Segment Open
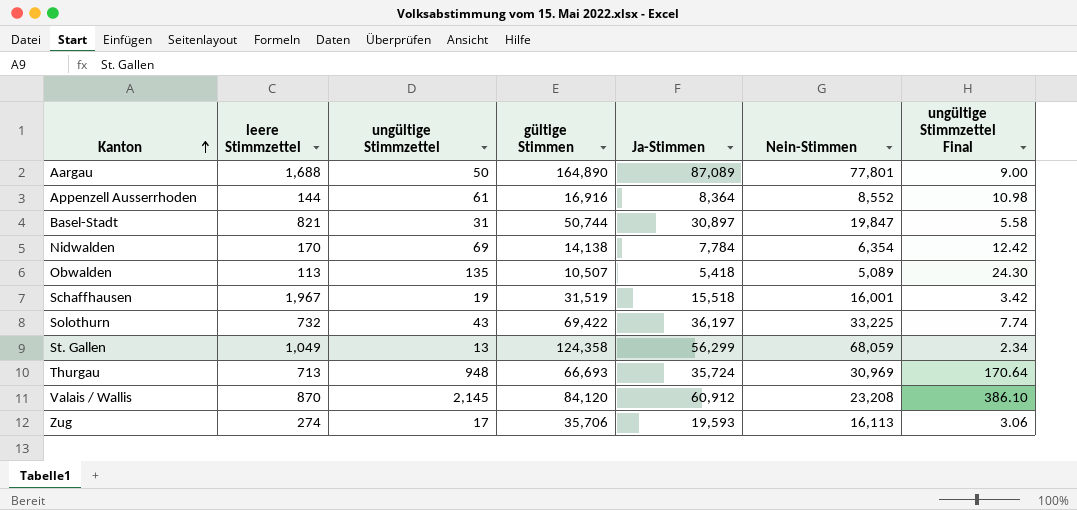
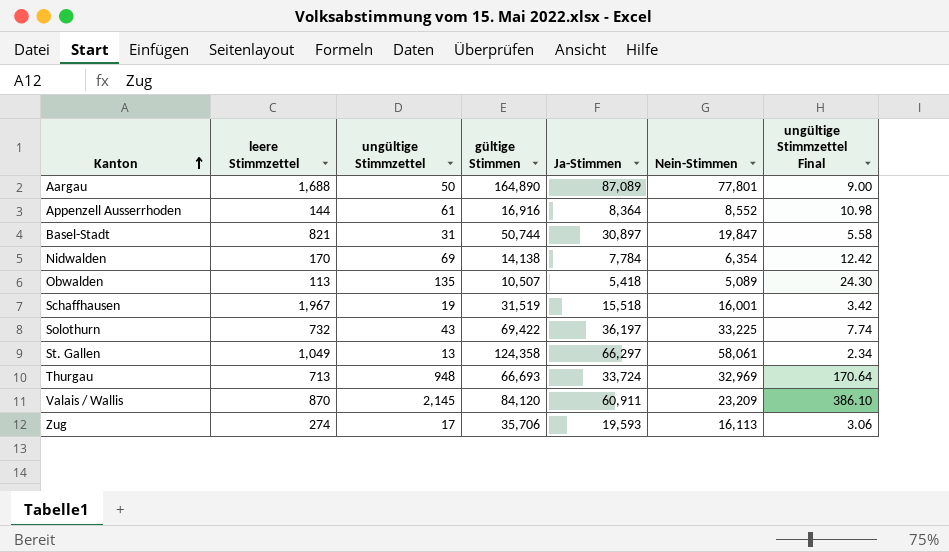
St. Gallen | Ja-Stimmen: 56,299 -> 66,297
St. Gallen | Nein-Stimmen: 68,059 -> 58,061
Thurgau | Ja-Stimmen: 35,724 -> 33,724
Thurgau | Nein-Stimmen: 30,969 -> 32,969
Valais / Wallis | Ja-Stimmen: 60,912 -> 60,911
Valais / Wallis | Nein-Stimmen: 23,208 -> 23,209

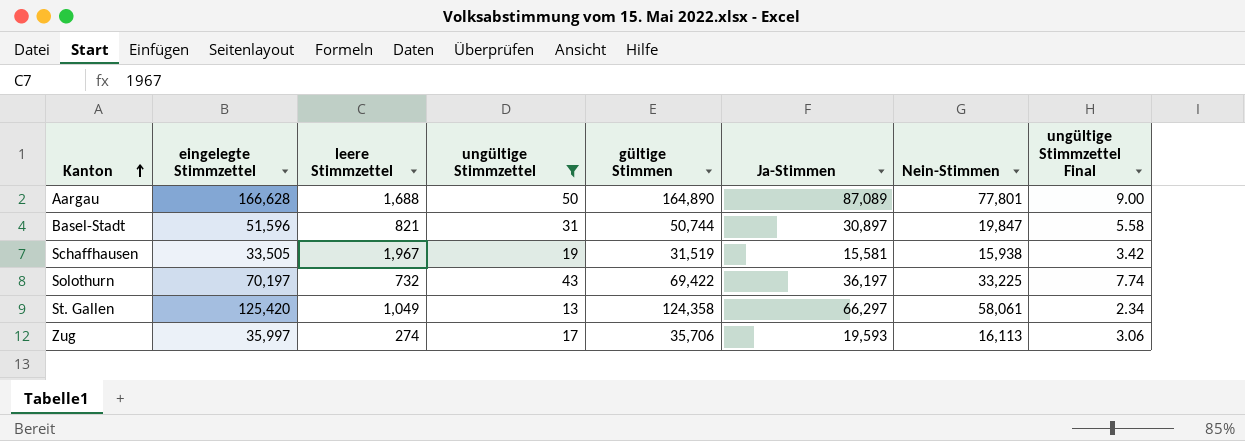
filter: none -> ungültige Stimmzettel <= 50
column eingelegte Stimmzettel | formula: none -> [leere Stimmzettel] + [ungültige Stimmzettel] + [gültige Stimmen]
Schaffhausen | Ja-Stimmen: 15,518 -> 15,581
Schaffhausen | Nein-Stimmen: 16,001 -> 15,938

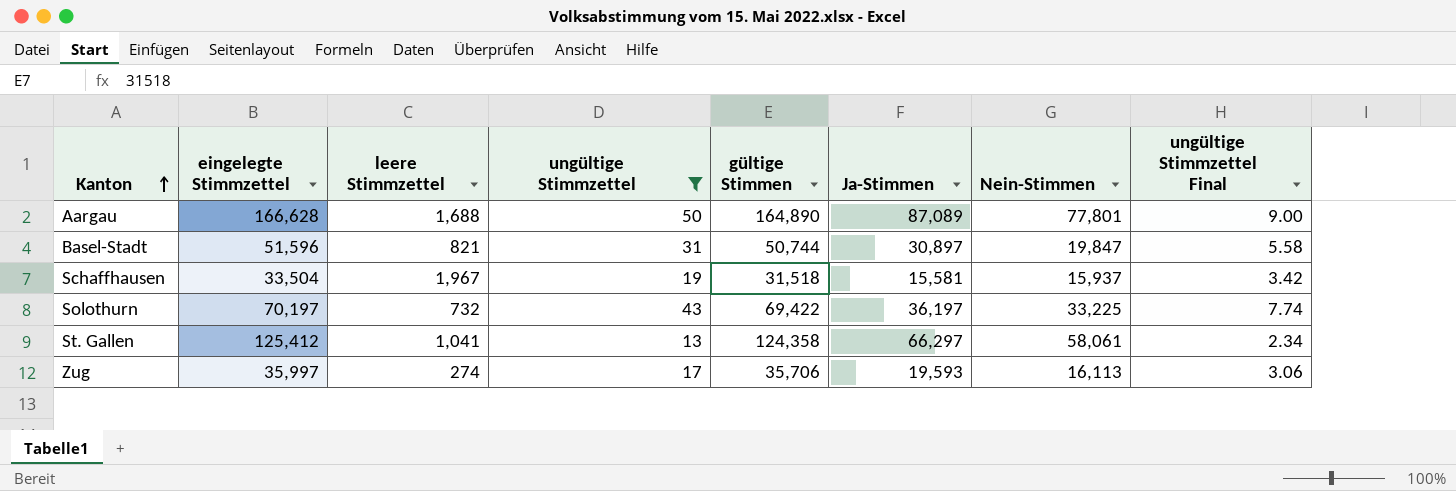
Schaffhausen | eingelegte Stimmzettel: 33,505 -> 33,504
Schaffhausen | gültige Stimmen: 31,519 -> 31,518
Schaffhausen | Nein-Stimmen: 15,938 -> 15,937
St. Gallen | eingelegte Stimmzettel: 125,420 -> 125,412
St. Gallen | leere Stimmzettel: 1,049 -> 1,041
Segment Closed
REQUIRED WORK.
The response should hold only an exact retyping of the lines from the beginning of the data through the line containing "St. Gallen | eingelegte", both ends kept, pictures omitted.

TASK SOLUTION.
St. Gallen | Ja-Stimmen: 56,299 -> 66,297
St. Gallen | Nein-Stimmen: 68,059 -> 58,061
Thurgau | Ja-Stimmen: 35,724 -> 33,724
Thurgau | Nein-Stimmen: 30,969 -> 32,969
Valais / Wallis | Ja-Stimmen: 60,912 -> 60,911
Valais / Wallis | Nein-Stimmen: 23,208 -> 23,209

filter: none -> ungültige Stimmzettel <= 50
column eingelegte Stimmzettel | formula: none -> [leere Stimmzettel] + [ungültige Stimmzettel] + [gültige Stimmen]
Schaffhausen | Ja-Stimmen: 15,518 -> 15,581
Schaffhausen | Nein-Stimmen: 16,001 -> 15,938

Schaffhausen | eingelegte Stimmzettel: 33,505 -> 33,504
Schaffhausen | gültige Stimmen: 31,519 -> 31,518
Schaffhausen | Nein-Stimmen: 15,938 -> 15,937
St. Gallen | eingelegte Stimmzettel: 125,420 -> 125,412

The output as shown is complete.